I corridoi? «Non bastano, ci vuole ben altro». Di gran lunga più dura la posizione di Advunite che, tra l’altro, approfitta della contingenza per ricordare come «tali corridoi vadano tutelati e controllati» e sottolinea come, ad oggi, le imprese non abbiano «alcun documento ufficiale sulla cassa integrazione». Per questo, secondo la sigla napoletana, non c’è nulla per cui ringraziare il governo che si «nasconde dietro l’elezione del Presidente della Repubblica».

Duro anche Domenico Pellegrino, presidente di Aidit Federturismo Confindustria, che rispetto all’ultima ordinanza dichiara: «Sono segnali importanti, ma non soluzioni. È uno scenario ampiamente insufficiente a sostenere un comparto, quello del turismo organizzato, che ha accusato un calo medio di fatturato dell’80% negli ultimi due anni e con un primo semestre del 2022 già irrimediabilmente compromesso».

«Restano sul tavolo temi irrisolti indispensabili per mantenere in vita le aziende – tiene a ribadire togliendosi alcuni sassolini dalla scarpa – Temi ben noti al governo sui quali avevamo pure ricevuto ampie rassicurazioni: mancata cassa Covid fino a giugno, nessuna proroga della moratoria su finanziamenti, mutui e prestiti, nessun ristoro alle imprese per tutto il 2021, cioè zero euro, e una dotazione irrisoria per il 2022, tra le altre cose destinata a un mare magnum di imprese e attività di tutta la filiera. Se consideriamo i voucher in scadenza a marzo e l’attuale crisi di liquidità delle aziende, si comprende facilmente che siamo in una condizione esplosiva».

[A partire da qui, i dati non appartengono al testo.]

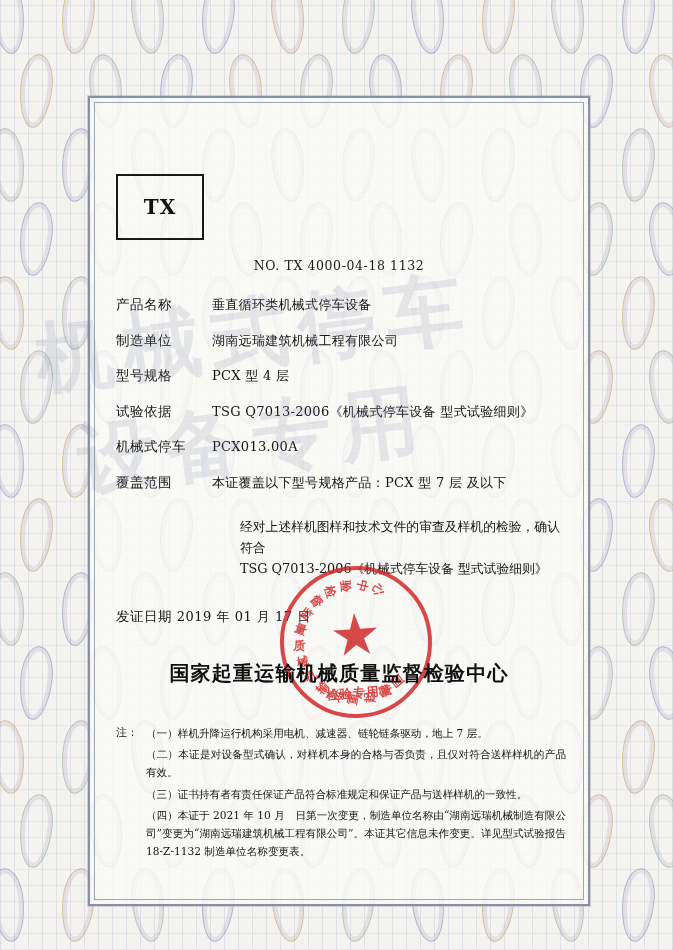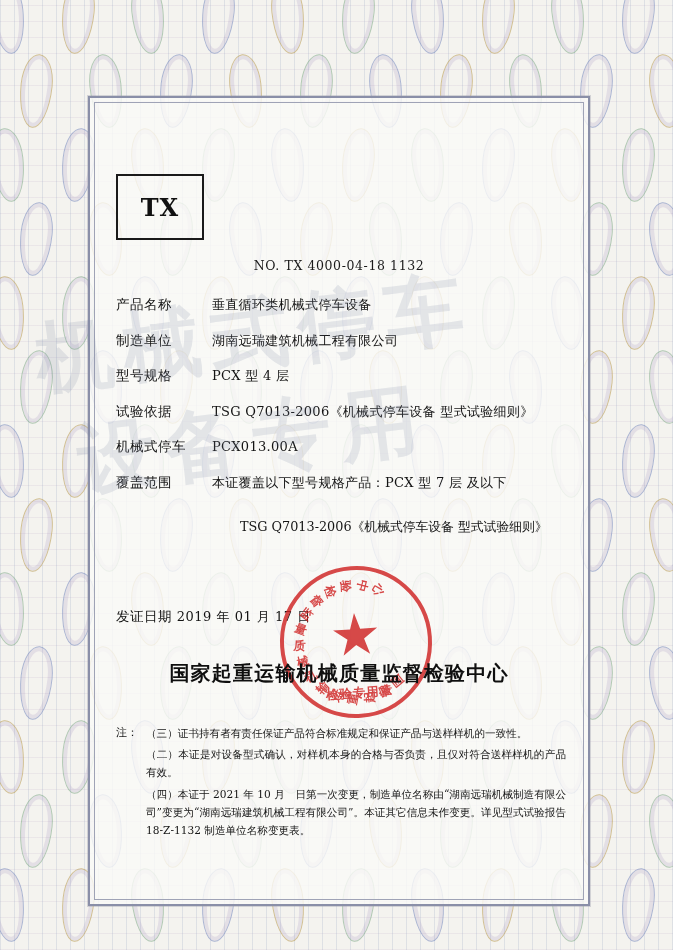"TX" .tx-box span { font-size: 24px -> 20px }
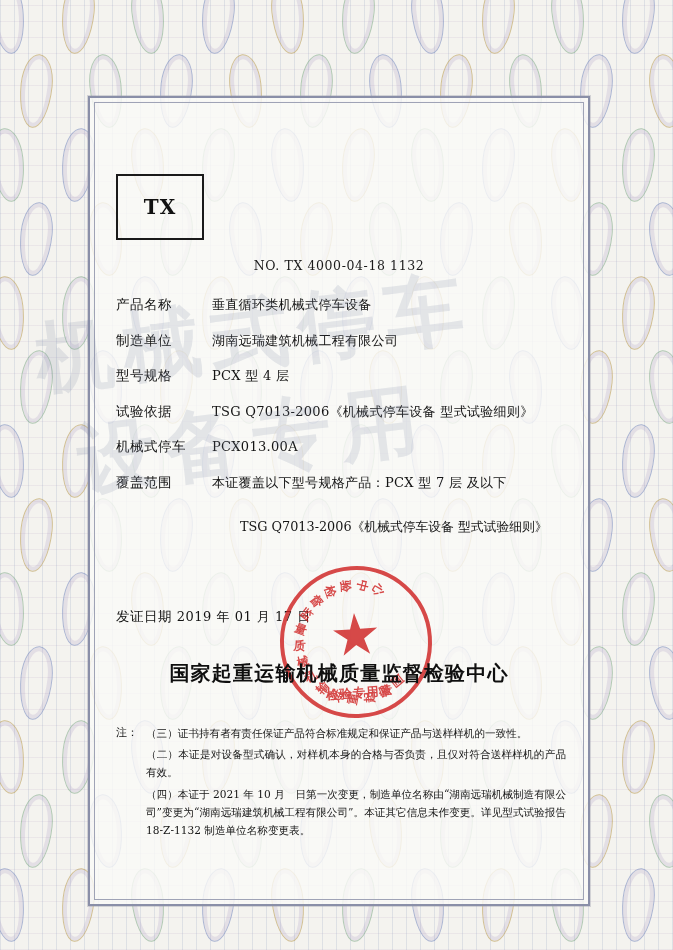"经对上述样机图样和技术文件的审查及样机的检验，确认符合" div { html: none -> <div>经对上述样机图样和技术文件的审查及样机的检验，确认符合</div> }
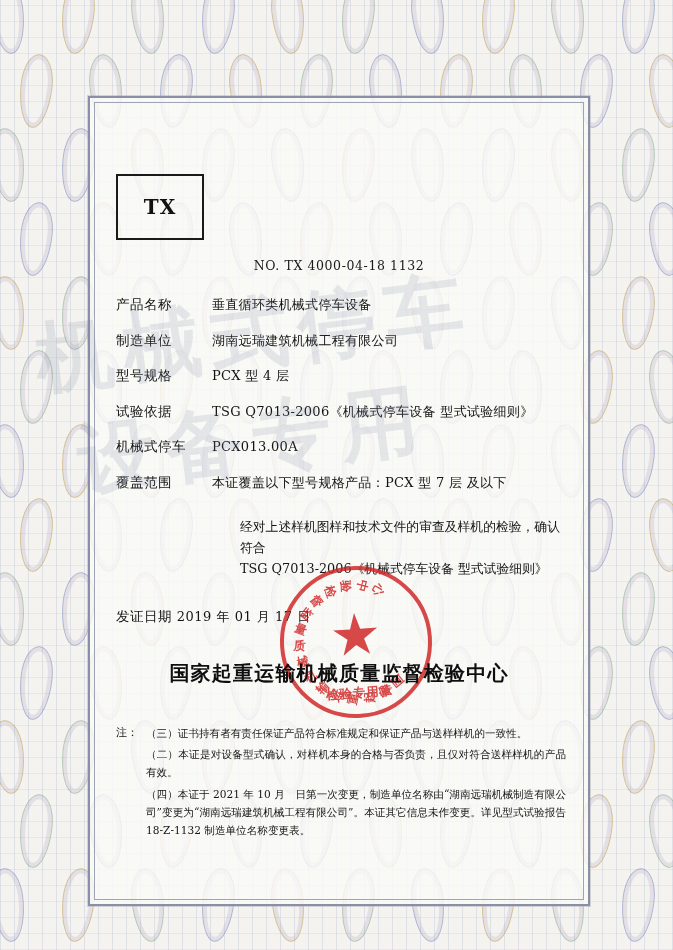"（一）样机升降运行机构采用电机、减速器、链轮链条驱动，地上 7 层。" li { html: none -> <li><span>（一）</span><span>样机升降运行机构采用电机、减速器、链轮链条驱动，地上 7 层。</span></li> }
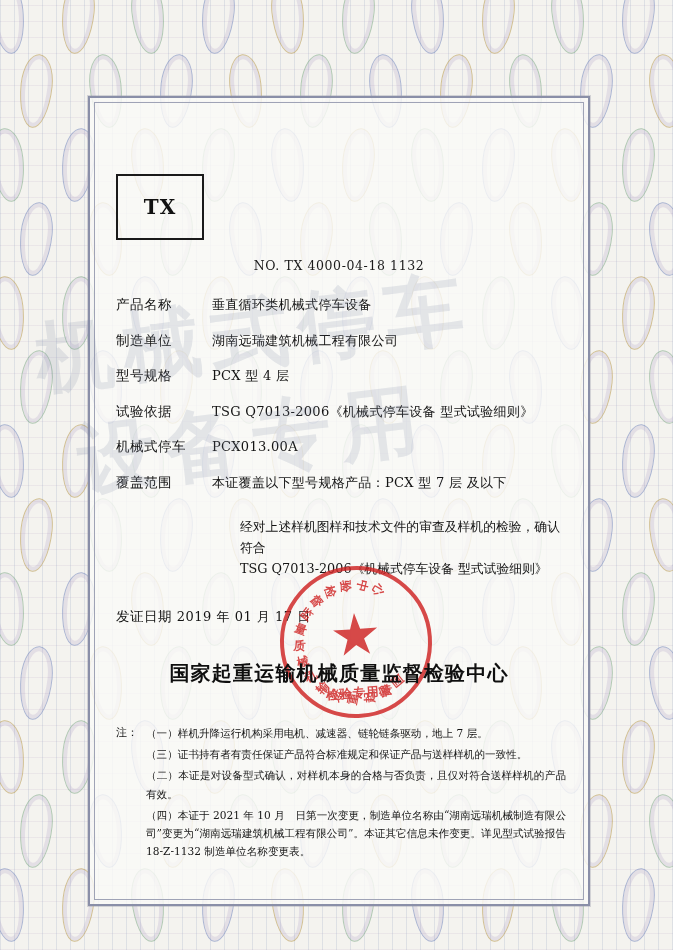"（三）证书持有者有责任保证产品符合标准规定和保证产品与送样样机的一致性。" li { order: before "（二）本证是对设备型式确认，对样机本身的合格与否负责，且仅对符合送样样机的产品有" -> after "（二）本证是对设备型式确认，对样机本身的合格与否负责，且仅对符合送样样机的产品有" }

Amaro in bocca anche da parte di uno dei più importanti imprenditori turistici, il presidente di Quality Group Michele Serra, che affida a Twitter il suo commento tranchant: «Questi credono di curare il cancro con la tachipirina». La «logica dei corridoi», scrive poi su LinkedIn, è «ormai anacronistica» e si fa sempre più urgente aprire i confini extraeuropei senza restrizioni. «Ma, dal momento che di questi tempi non possiamo permetterci di fare gli schizzinosi – aggiunge – accogliamo con gratitudine Oman, Cuba, Turchia e Polinesia nel novero delle destinazioni possibili. Non si può però evitare l’impressione che siano decisioni prese a casaccio, più per concedere un’elemosina che per seguire una strategia coerente di rilancio del turismo. Dopo due anni di emergenza e miliardi di vaccini, forse sarebbe il momento di cambiare passo».

Da parte sua Enrica Montanucci, la presidente di Maavi, fa quasi fatica a tenere a bada le truppe. E su Facebook, sintetizzando, scrive quanto segue: «Ieri sera dopo la quantità di “Ma solo questo?”, “Ma niente in Africa?”, “Ma perché non hanno aperto tutto?», per qualche momento ho avuto istinti rabbiosi. Di fatto, che piaccia o no, i corridoi sono una grande notizia. Soprattutto con il Travel Pass in ordinanza. Ben chiaro. Non mollare – scrive ancora – porta risultati. E credetemi non era facile per niente. E solo grazie a un’azione costante e congiunta con le altre associazioni, Astoi in primis, a un ottimo lavoro della dottoressa Milena Piasente del ministero del Turismo (eccellente professionista finalmente) ci siamo riusciti. Ricominciamo a vendere. Avanti!».